* **TASK GOAL**
Work out how many lines of the records contain "direction". Answer with the number and nothing else.

* **DATA RECORDS**
────────
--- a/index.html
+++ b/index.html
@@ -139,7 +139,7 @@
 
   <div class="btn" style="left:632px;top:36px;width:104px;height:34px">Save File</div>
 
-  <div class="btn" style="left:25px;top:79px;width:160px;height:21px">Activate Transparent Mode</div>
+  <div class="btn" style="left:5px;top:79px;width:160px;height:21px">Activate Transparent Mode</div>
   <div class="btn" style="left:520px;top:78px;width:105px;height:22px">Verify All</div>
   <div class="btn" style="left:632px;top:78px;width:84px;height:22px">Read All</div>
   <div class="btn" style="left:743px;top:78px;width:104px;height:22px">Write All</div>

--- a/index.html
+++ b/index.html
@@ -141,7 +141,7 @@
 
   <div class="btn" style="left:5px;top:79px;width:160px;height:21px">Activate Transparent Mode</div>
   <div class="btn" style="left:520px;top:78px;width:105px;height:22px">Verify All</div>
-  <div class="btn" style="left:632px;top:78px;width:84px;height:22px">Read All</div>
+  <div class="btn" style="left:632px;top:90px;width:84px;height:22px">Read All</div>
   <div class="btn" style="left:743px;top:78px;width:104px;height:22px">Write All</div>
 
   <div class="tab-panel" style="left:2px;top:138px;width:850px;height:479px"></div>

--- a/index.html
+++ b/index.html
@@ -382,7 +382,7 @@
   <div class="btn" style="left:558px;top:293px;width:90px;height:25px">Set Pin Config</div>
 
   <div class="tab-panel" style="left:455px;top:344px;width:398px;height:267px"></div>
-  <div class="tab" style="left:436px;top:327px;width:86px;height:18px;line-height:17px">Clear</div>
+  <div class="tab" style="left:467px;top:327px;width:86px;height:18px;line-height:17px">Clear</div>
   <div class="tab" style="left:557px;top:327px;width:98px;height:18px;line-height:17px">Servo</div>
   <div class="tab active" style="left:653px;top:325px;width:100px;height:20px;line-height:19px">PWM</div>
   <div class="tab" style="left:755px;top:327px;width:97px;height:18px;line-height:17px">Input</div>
────────
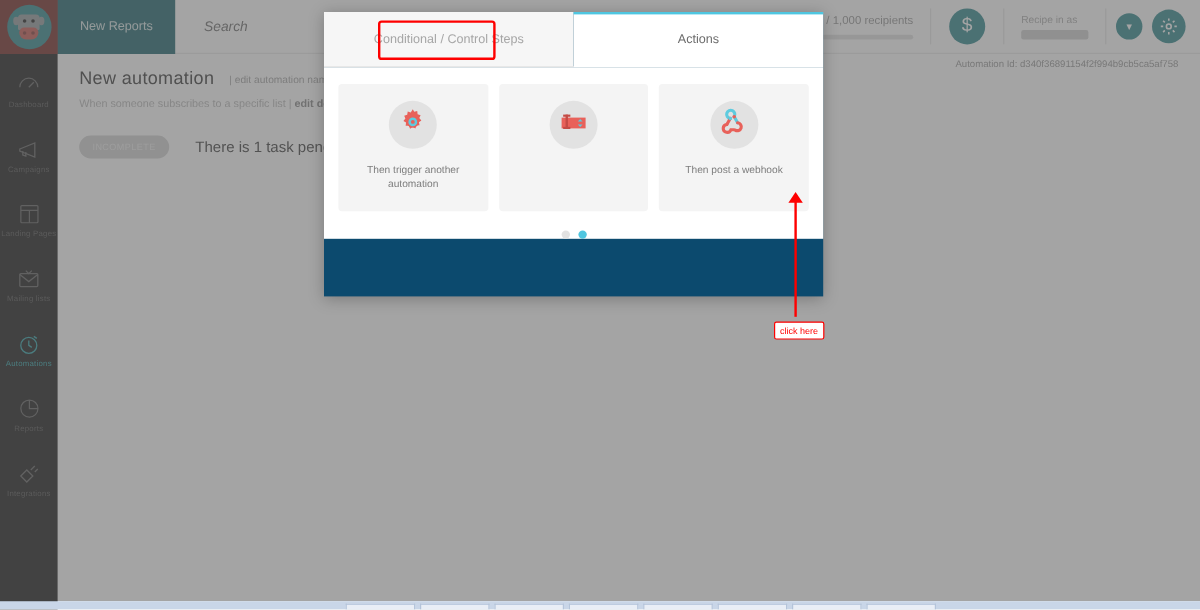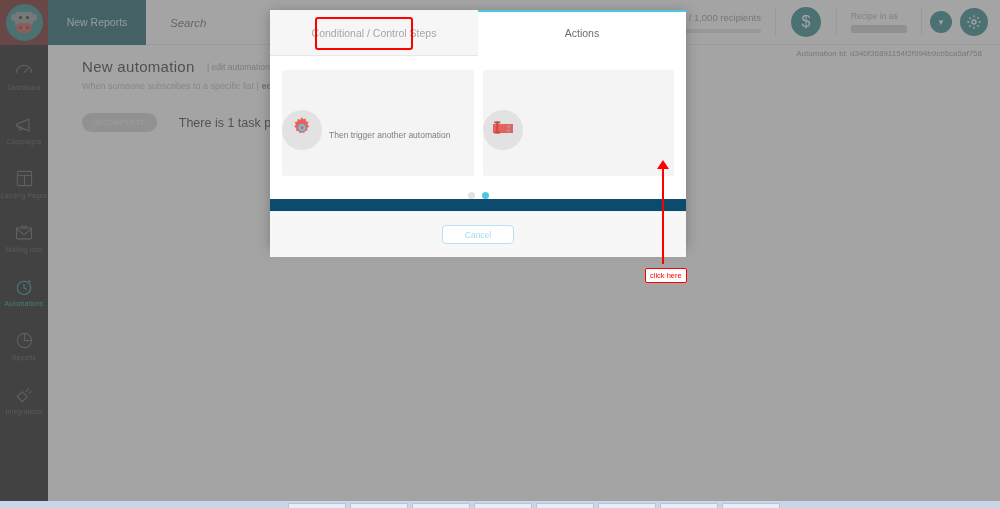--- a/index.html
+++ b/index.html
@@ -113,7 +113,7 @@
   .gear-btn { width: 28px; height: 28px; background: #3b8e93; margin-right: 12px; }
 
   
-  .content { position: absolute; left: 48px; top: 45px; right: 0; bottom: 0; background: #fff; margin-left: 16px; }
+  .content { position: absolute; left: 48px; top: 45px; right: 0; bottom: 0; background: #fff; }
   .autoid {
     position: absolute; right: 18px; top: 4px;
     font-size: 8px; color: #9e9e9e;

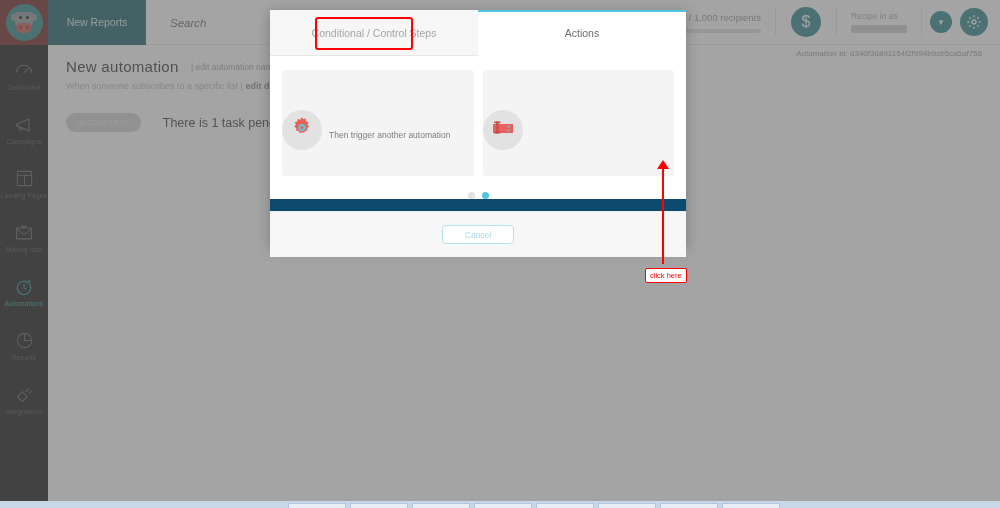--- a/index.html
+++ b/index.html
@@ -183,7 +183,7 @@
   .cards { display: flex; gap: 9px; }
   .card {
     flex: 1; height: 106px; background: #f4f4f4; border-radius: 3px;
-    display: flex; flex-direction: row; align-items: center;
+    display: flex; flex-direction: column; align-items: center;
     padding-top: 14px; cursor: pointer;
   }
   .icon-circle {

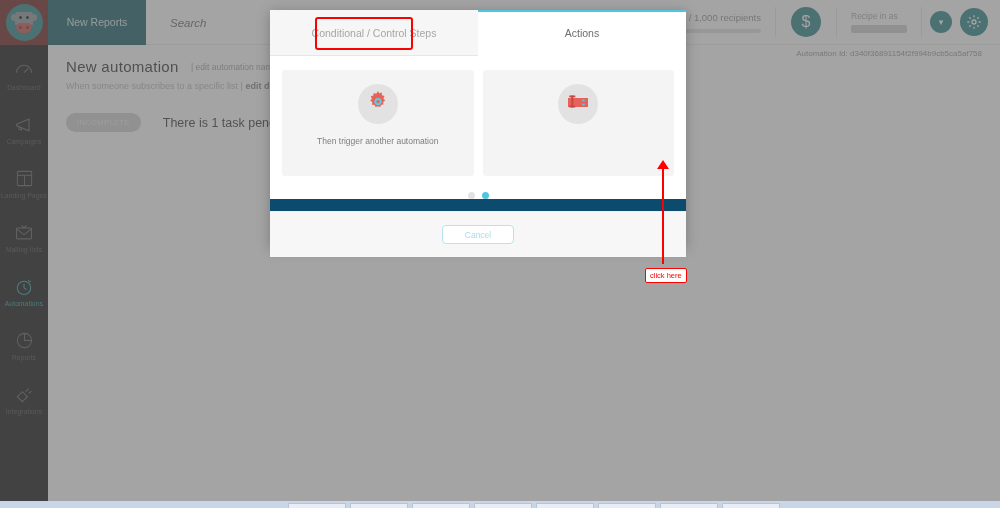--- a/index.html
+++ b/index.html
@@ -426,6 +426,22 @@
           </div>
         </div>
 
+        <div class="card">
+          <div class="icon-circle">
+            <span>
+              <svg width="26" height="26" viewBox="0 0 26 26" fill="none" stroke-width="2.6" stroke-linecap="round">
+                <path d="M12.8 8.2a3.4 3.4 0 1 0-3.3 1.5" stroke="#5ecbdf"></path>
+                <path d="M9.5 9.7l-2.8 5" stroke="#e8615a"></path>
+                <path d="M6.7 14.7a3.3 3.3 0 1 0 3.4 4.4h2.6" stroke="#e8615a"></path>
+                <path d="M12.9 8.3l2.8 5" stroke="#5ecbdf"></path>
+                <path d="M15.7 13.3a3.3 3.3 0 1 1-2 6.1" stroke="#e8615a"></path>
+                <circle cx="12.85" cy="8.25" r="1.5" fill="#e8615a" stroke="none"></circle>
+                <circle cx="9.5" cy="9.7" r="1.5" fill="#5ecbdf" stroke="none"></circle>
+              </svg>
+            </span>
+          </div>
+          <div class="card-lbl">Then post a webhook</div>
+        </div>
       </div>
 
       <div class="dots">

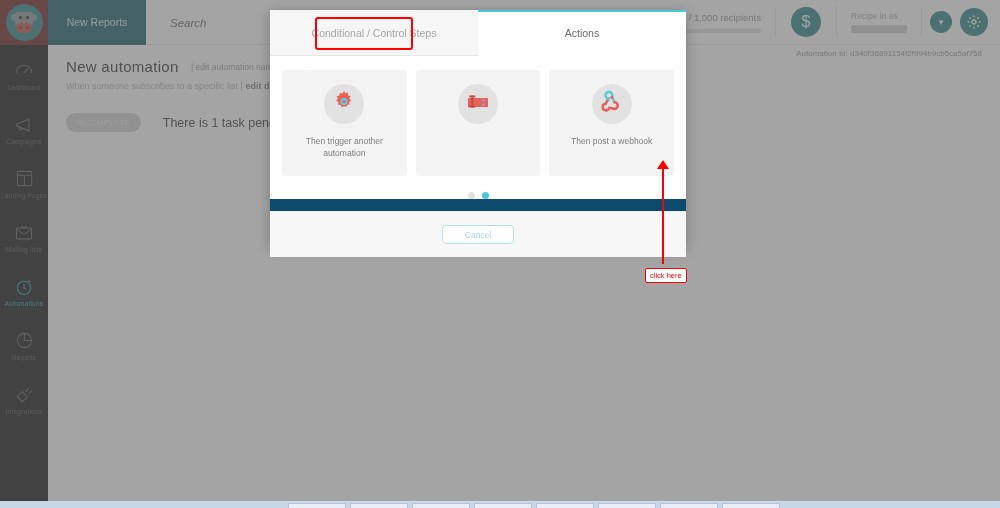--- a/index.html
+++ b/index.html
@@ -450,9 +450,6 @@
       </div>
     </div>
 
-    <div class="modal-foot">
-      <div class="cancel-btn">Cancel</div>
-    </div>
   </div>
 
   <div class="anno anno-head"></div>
────────
* **TASK OUTPUT**
2